• **REQUIRED ACTION**
Your job is to report every line of the entries that has "Controller".

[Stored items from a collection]
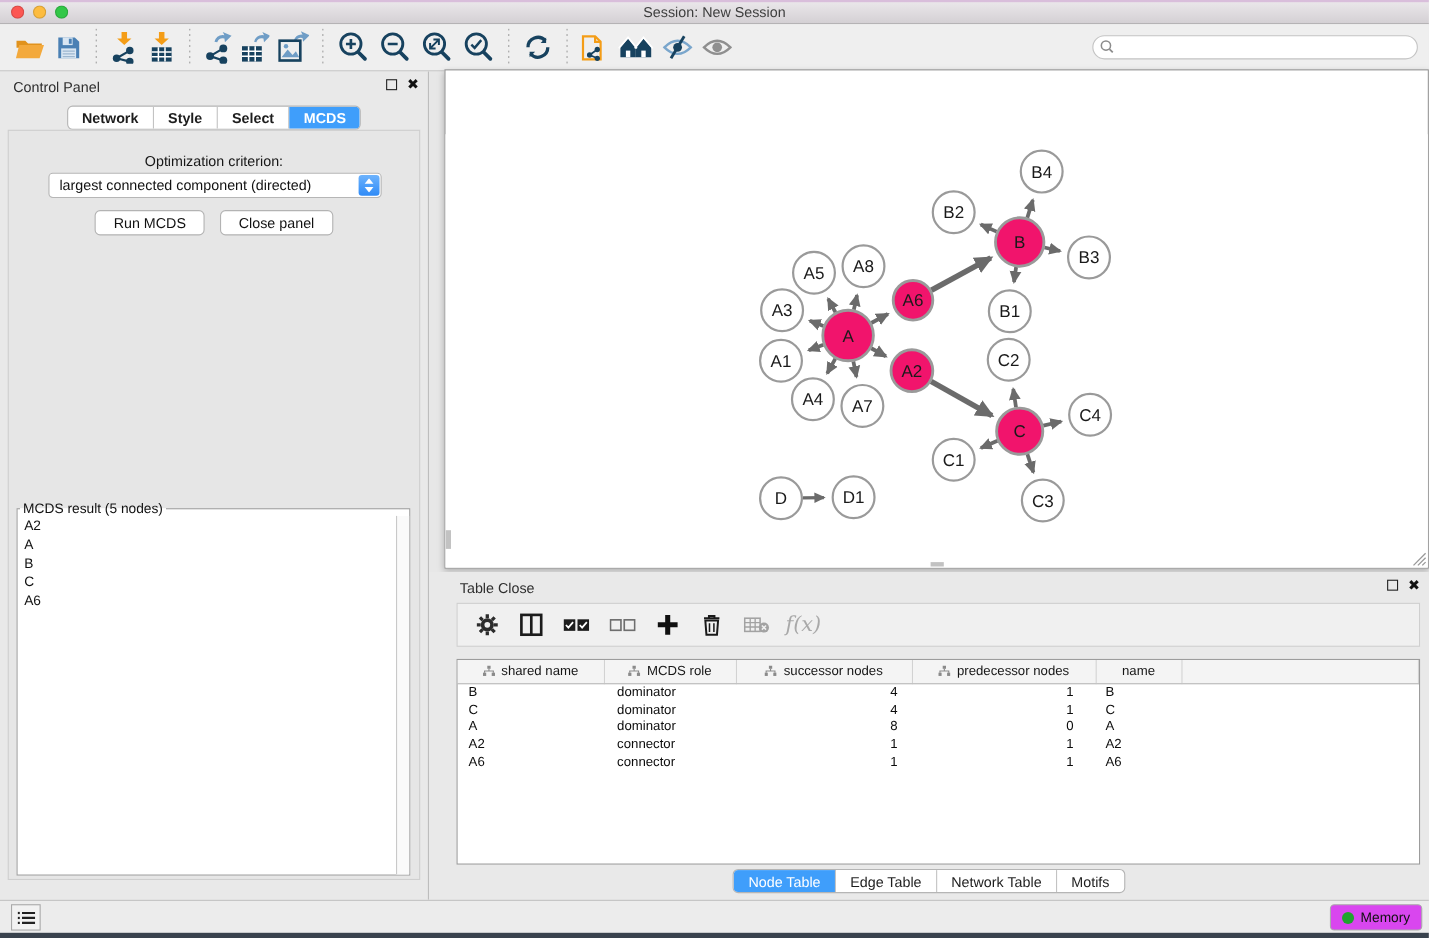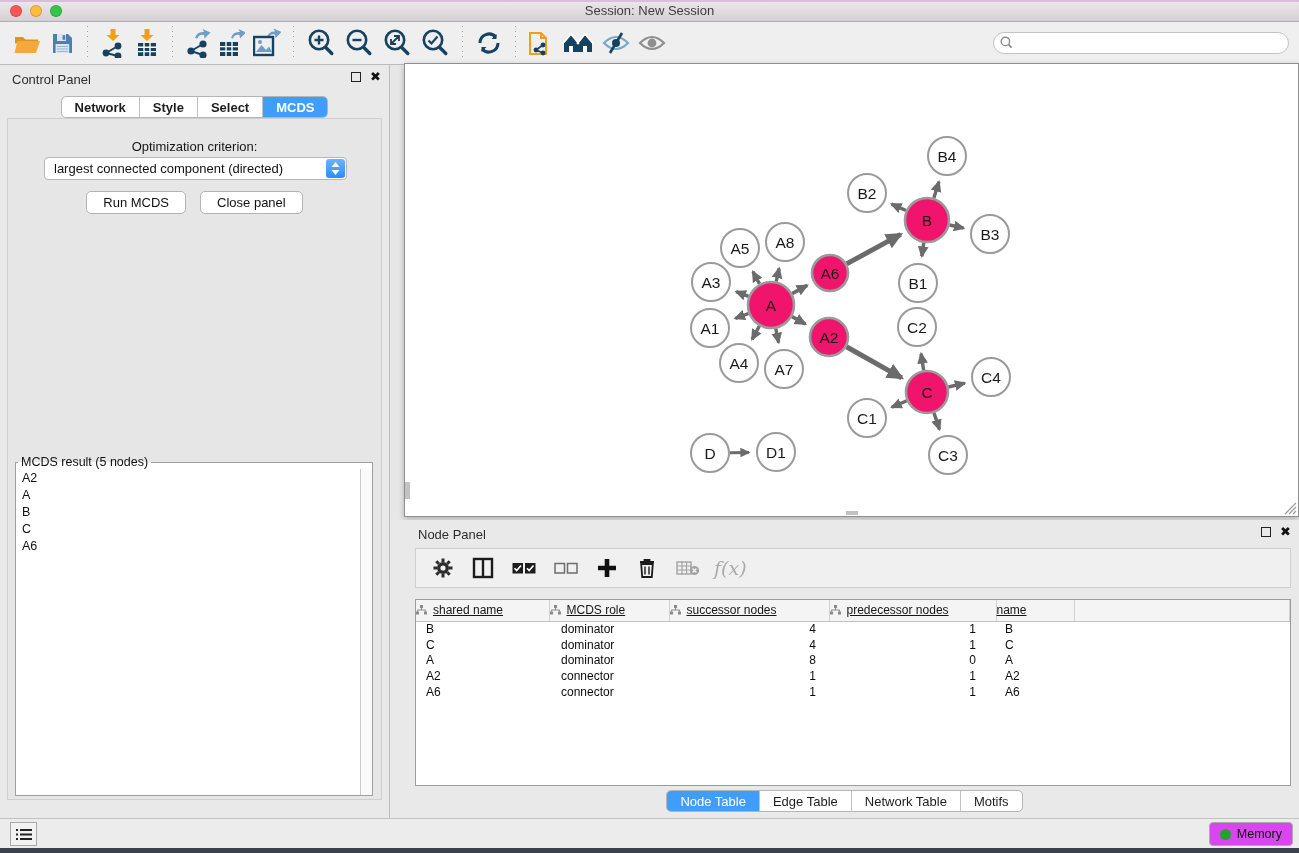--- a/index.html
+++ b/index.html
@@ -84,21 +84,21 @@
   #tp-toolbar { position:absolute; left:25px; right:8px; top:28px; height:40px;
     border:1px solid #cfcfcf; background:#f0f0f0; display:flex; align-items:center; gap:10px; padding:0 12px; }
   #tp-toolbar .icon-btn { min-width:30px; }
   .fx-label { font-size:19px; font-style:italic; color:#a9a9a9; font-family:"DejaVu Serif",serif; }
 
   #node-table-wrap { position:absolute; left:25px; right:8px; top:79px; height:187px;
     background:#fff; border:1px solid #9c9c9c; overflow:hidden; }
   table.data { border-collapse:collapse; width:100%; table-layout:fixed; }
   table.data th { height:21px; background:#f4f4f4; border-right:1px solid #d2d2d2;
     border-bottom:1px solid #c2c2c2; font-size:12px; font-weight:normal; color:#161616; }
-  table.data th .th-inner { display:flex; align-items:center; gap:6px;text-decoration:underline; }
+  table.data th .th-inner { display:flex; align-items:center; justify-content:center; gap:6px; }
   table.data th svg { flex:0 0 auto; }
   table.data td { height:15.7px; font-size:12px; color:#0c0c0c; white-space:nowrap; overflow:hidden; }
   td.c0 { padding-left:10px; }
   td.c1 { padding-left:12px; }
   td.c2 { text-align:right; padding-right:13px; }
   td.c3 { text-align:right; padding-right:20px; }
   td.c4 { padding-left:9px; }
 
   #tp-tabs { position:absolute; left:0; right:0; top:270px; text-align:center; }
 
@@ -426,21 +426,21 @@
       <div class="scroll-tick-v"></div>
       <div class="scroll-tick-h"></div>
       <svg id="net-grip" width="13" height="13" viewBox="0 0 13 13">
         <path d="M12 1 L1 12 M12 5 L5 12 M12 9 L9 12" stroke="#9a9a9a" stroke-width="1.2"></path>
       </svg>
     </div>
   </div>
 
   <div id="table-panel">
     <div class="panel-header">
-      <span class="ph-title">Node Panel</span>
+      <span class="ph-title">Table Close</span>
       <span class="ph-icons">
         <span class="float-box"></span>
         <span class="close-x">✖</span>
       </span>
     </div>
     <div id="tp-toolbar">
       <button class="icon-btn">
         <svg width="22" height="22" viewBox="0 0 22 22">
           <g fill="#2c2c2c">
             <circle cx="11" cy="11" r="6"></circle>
--
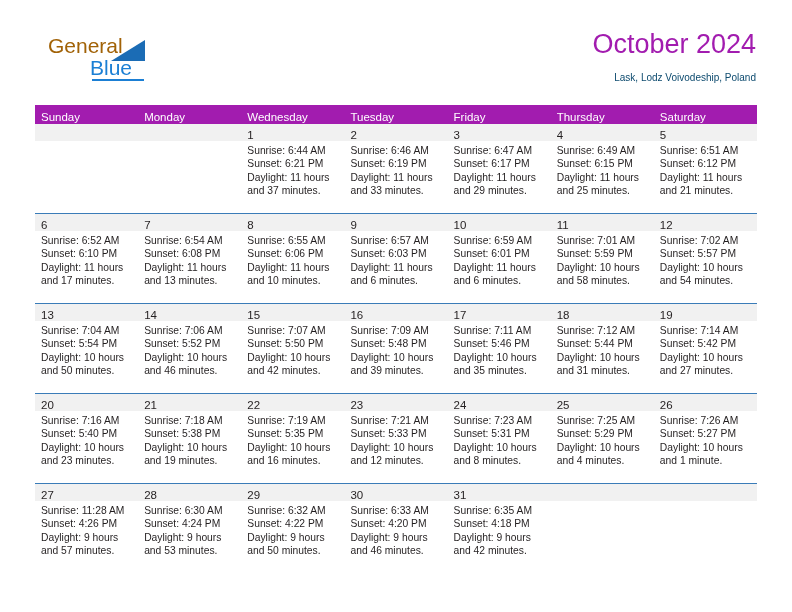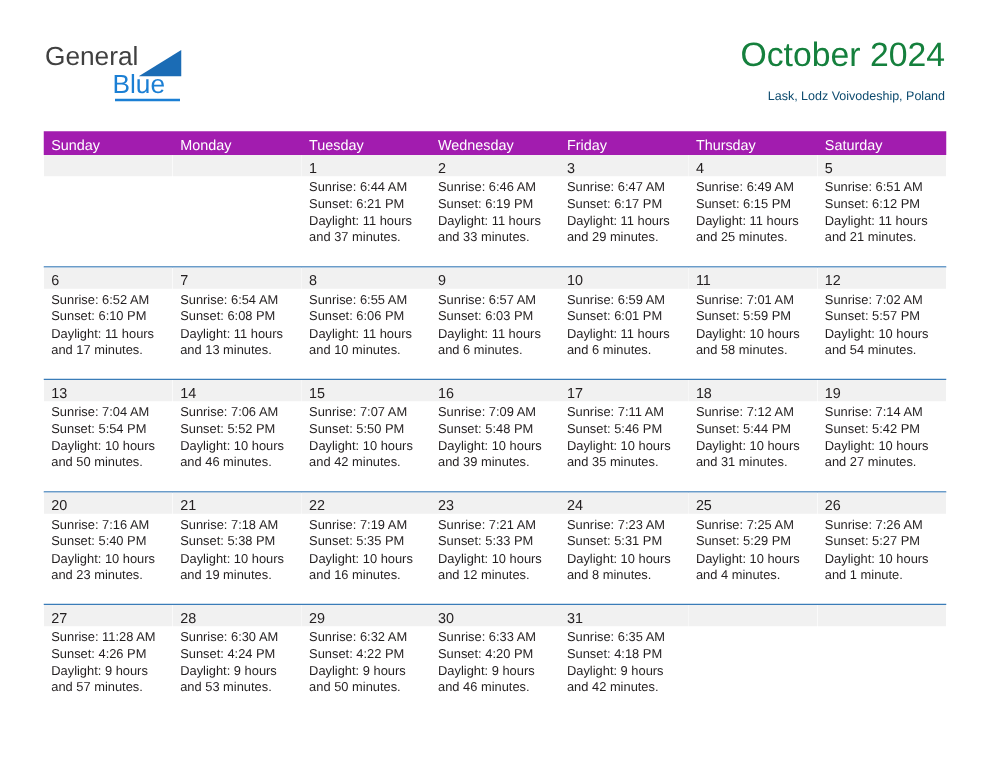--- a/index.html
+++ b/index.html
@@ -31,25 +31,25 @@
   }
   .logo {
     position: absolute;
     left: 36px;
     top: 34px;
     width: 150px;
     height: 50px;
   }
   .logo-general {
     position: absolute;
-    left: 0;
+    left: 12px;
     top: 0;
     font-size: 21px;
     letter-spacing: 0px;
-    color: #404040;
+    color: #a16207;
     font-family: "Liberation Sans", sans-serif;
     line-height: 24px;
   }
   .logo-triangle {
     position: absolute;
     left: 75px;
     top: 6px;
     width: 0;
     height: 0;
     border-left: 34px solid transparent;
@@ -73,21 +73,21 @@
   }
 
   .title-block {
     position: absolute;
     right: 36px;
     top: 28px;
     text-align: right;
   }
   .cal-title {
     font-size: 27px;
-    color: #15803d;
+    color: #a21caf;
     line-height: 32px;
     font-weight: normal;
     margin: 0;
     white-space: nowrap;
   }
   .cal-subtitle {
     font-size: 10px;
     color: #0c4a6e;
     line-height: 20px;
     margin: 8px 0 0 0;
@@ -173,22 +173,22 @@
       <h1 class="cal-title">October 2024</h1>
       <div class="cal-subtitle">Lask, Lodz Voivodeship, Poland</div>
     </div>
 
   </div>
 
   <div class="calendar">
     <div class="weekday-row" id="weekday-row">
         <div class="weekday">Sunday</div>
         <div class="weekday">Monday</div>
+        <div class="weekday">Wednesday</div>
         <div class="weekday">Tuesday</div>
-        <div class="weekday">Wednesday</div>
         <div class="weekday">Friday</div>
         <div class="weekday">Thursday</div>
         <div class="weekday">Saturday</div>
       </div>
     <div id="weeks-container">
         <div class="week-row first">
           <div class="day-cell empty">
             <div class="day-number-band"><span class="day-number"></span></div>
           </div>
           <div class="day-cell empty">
==
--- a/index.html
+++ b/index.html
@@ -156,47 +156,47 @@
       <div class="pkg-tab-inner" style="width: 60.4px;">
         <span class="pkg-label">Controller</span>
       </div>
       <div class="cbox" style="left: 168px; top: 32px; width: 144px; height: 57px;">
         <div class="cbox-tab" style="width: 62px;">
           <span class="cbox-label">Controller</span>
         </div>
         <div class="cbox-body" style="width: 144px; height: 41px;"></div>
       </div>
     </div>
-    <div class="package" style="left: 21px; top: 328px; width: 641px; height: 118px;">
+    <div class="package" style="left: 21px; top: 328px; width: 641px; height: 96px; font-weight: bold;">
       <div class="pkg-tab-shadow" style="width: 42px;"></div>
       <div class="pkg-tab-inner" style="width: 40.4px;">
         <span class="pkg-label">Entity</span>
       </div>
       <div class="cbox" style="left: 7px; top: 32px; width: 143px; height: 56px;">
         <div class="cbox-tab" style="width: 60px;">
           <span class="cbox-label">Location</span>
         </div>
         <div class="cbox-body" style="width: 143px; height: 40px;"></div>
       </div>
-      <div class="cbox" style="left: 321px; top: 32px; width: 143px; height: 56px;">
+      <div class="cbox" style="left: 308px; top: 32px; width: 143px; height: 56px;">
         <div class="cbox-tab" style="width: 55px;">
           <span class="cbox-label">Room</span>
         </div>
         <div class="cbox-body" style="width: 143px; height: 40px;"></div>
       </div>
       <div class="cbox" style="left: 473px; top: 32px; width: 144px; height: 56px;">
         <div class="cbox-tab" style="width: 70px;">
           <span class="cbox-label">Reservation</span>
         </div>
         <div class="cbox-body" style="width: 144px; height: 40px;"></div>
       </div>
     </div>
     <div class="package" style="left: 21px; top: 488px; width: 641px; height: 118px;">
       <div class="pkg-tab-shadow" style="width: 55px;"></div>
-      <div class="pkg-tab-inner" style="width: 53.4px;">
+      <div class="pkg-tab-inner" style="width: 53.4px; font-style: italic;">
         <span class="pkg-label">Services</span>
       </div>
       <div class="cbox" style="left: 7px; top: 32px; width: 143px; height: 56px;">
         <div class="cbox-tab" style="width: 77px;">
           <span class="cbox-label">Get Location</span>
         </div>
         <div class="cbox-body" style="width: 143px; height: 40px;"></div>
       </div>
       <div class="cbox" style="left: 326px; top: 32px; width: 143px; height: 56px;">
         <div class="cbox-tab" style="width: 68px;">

• **ANSWER BOX**
         <span class="pkg-label">Controller</span>
           <span class="cbox-label">Controller</span>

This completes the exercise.